Work to be completed - Reproduce, exactly and in full, the records that follow, minus any pictures.

[Stored entries]
★ ★ ★ ★ ★
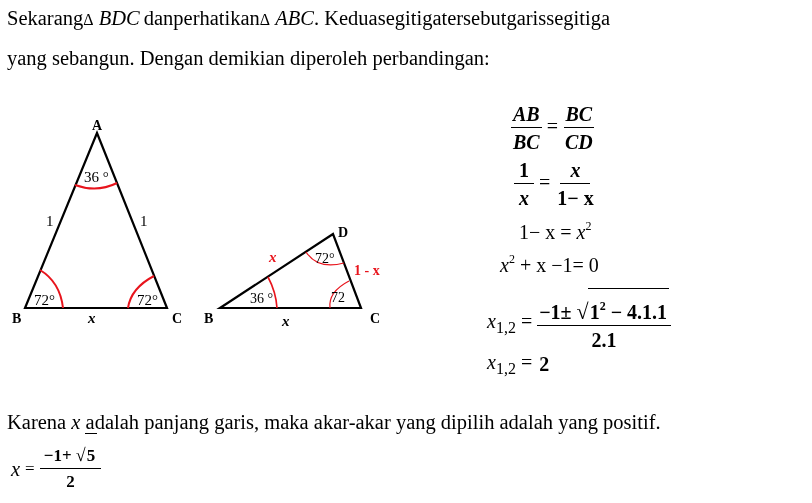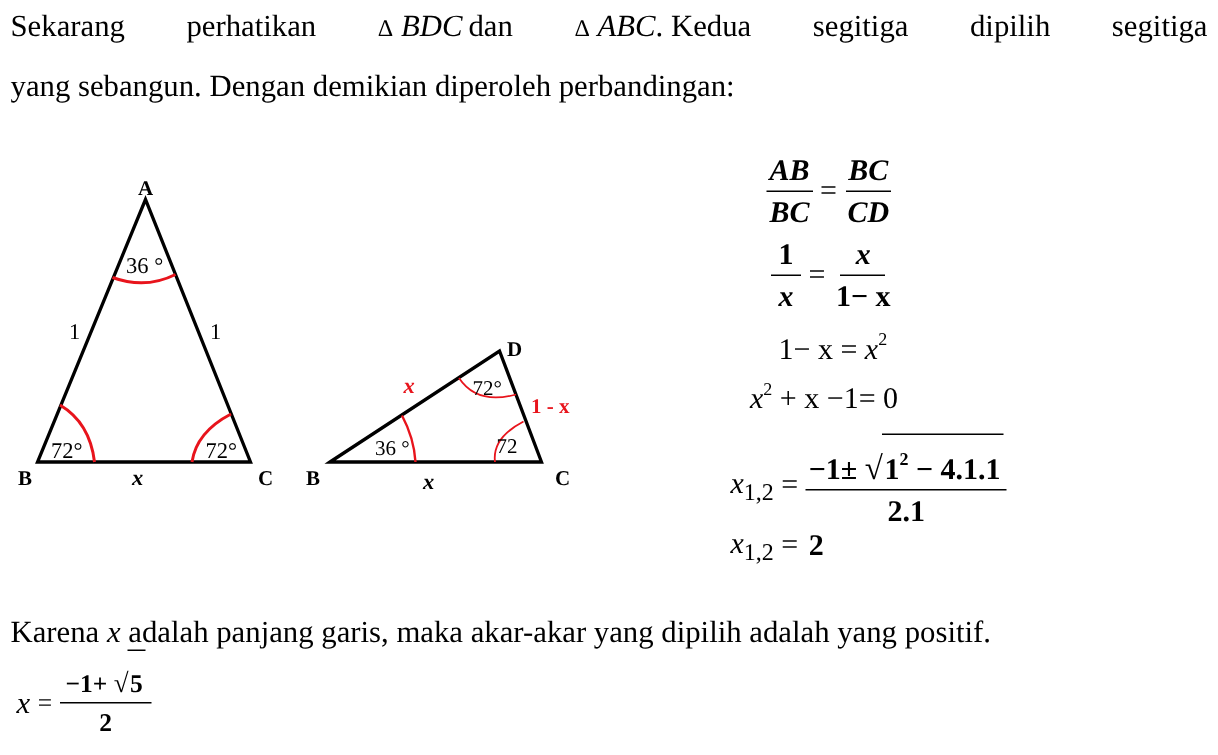--- a/index.html
+++ b/index.html
@@ -7,7 +7,7 @@
          font-family:"Liberation Serif", serif; color:#000; }
   .para { position:absolute; left:7px; font-size:20.5px; line-height:38px; white-space:nowrap; }
   .p1 { top:-1px; width:800px; }
-  .p1 .l1 { display:flex; justify-content:space-between; width:798px; }
+  .p1 .l1 { display:flex; width:798px; }
   .it { font-style:italic; }
   svg text { font-family:"Liberation Serif", serif; }
   .math { position:absolute; font-size:20px; white-space:nowrap; }

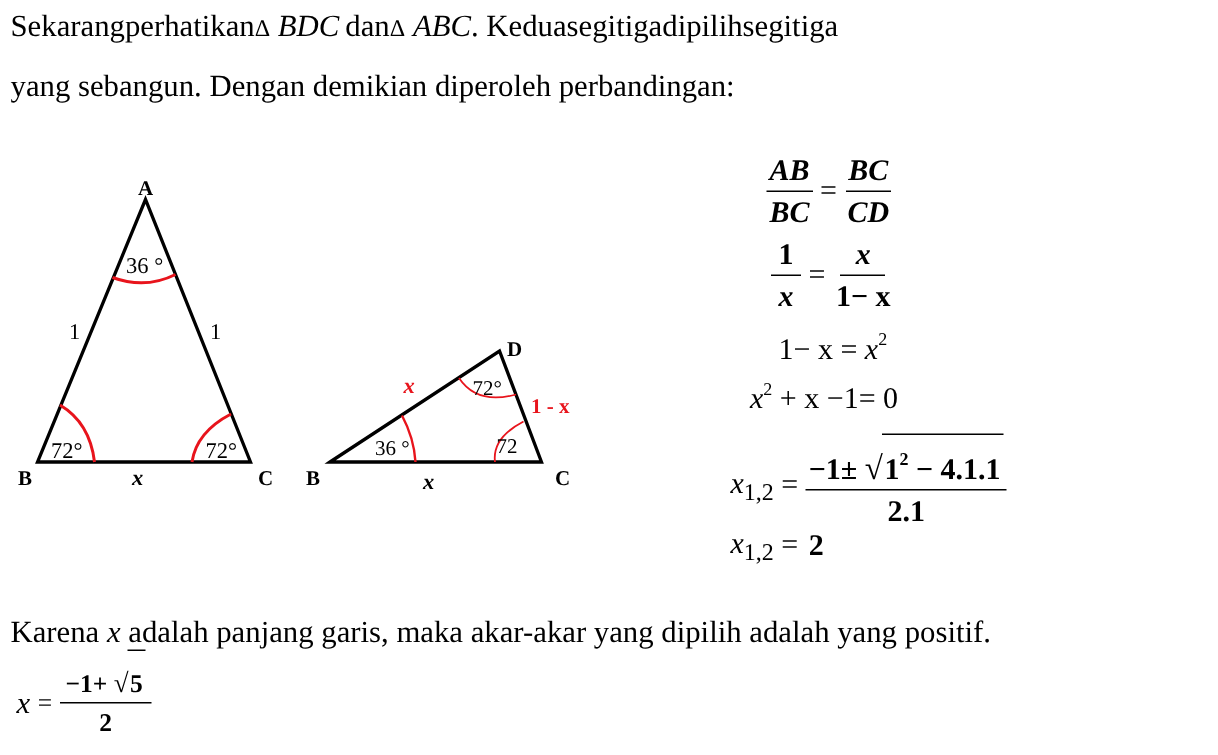--- a/index.html
+++ b/index.html
@@ -26,8 +26,8 @@
 <div class="para p1">
   <div class="l1">
     <span>Sekarang</span>
+    <span><span style="font-size:16px">Δ</span> <span class="it">BDC</span><span style="margin-left:4px">dan</span></span>
     <span>perhatikan</span>
-    <span><span style="font-size:16px">Δ</span> <span class="it">BDC</span><span style="margin-left:4px">dan</span></span>
     <span><span style="font-size:16px">Δ</span> <span class="it">ABC</span><span>. Kedua</span></span>
     <span>segitiga</span>
     <span>dipilih</span>

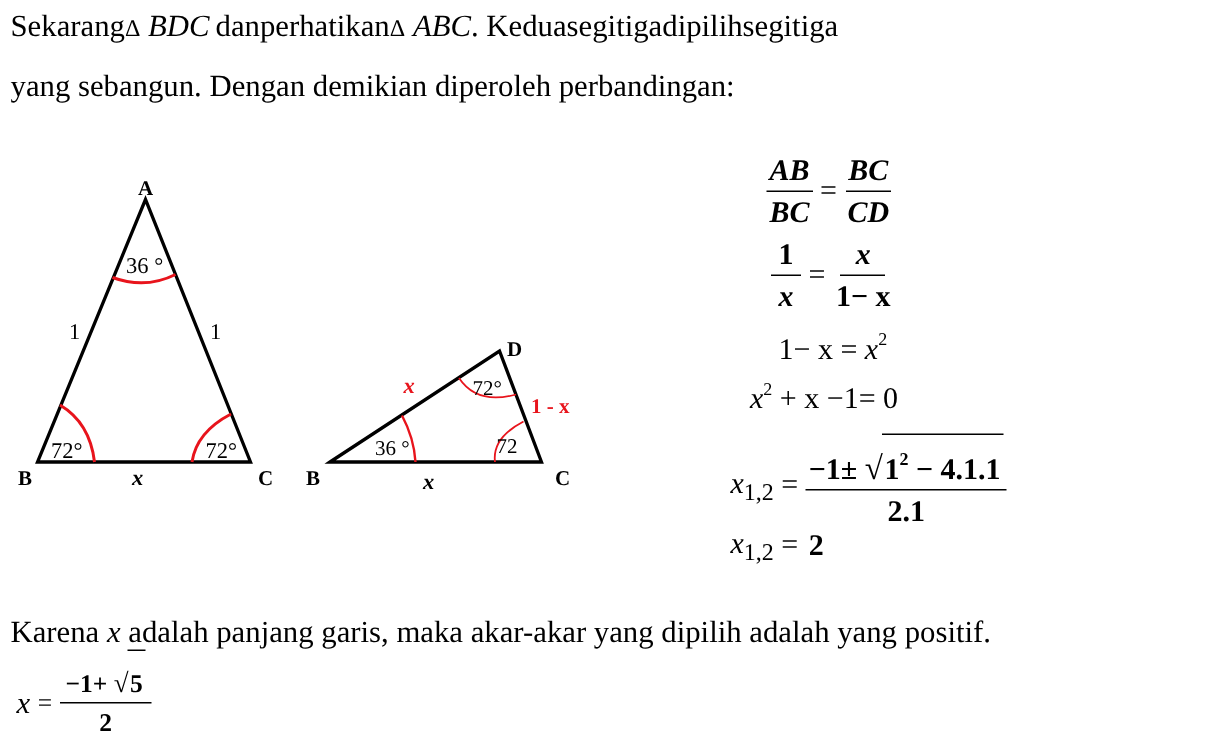--- a/index.html
+++ b/index.html
@@ -30,6 +30,7 @@
     <span>perhatikan</span>
     <span><span style="font-size:16px">Δ</span> <span class="it">ABC</span><span>. Kedua</span></span>
     <span>segitiga</span>
+    <span>tersebut</span>
     <span>dipilih</span>
     <span>segitiga</span>
   </div>

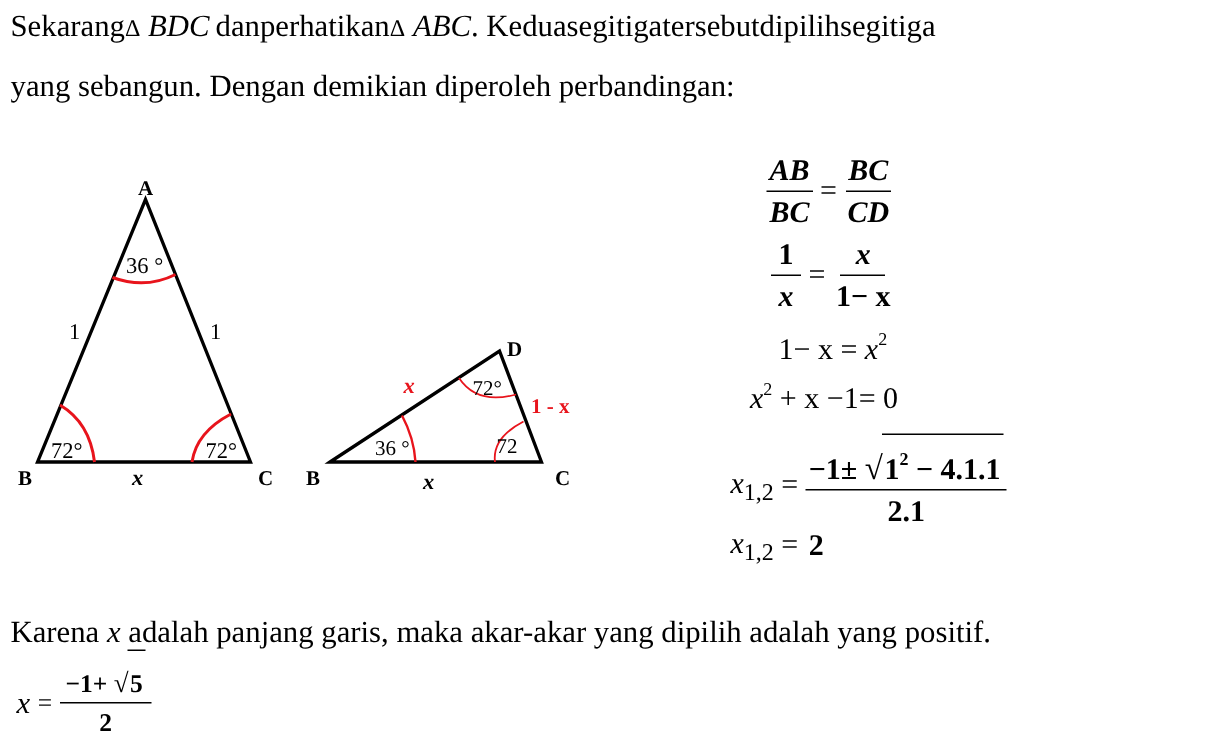--- a/index.html
+++ b/index.html
@@ -31,7 +31,7 @@
     <span><span style="font-size:16px">Δ</span> <span class="it">ABC</span><span>. Kedua</span></span>
     <span>segitiga</span>
     <span>tersebut</span>
-    <span>dipilih</span>
+    <span>garis</span>
     <span>segitiga</span>
   </div>
   <div>yang sebangun. Dengan demikian diperoleh perbandingan:</div>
★ ★ ★ ★ ★
Expected answer -
--- a/index.html
+++ b/index.html
@@ -7,7 +7,7 @@
          font-family:"Liberation Serif", serif; color:#000; }
   .para { position:absolute; left:7px; font-size:20.5px; line-height:38px; white-space:nowrap; }
   .p1 { top:-1px; width:800px; }
-  .p1 .l1 { display:flex; justify-content:space-between; width:798px; }
+  .p1 .l1 { display:flex; width:798px; }
   .it { font-style:italic; }
   svg text { font-family:"Liberation Serif", serif; }
   .math { position:absolute; font-size:20px; white-space:nowrap; }

--- a/index.html
+++ b/index.html
@@ -26,8 +26,8 @@
 <div class="para p1">
   <div class="l1">
     <span>Sekarang</span>
+    <span><span style="font-size:16px">Δ</span> <span class="it">BDC</span><span style="margin-left:4px">dan</span></span>
     <span>perhatikan</span>
-    <span><span style="font-size:16px">Δ</span> <span class="it">BDC</span><span style="margin-left:4px">dan</span></span>
     <span><span style="font-size:16px">Δ</span> <span class="it">ABC</span><span>. Kedua</span></span>
     <span>segitiga</span>
     <span>dipilih</span>

--- a/index.html
+++ b/index.html
@@ -30,6 +30,7 @@
     <span>perhatikan</span>
     <span><span style="font-size:16px">Δ</span> <span class="it">ABC</span><span>. Kedua</span></span>
     <span>segitiga</span>
+    <span>tersebut</span>
     <span>dipilih</span>
     <span>segitiga</span>
   </div>

--- a/index.html
+++ b/index.html
@@ -31,7 +31,7 @@
     <span><span style="font-size:16px">Δ</span> <span class="it">ABC</span><span>. Kedua</span></span>
     <span>segitiga</span>
     <span>tersebut</span>
-    <span>dipilih</span>
+    <span>garis</span>
     <span>segitiga</span>
   </div>
   <div>yang sebangun. Dengan demikian diperoleh perbandingan:</div>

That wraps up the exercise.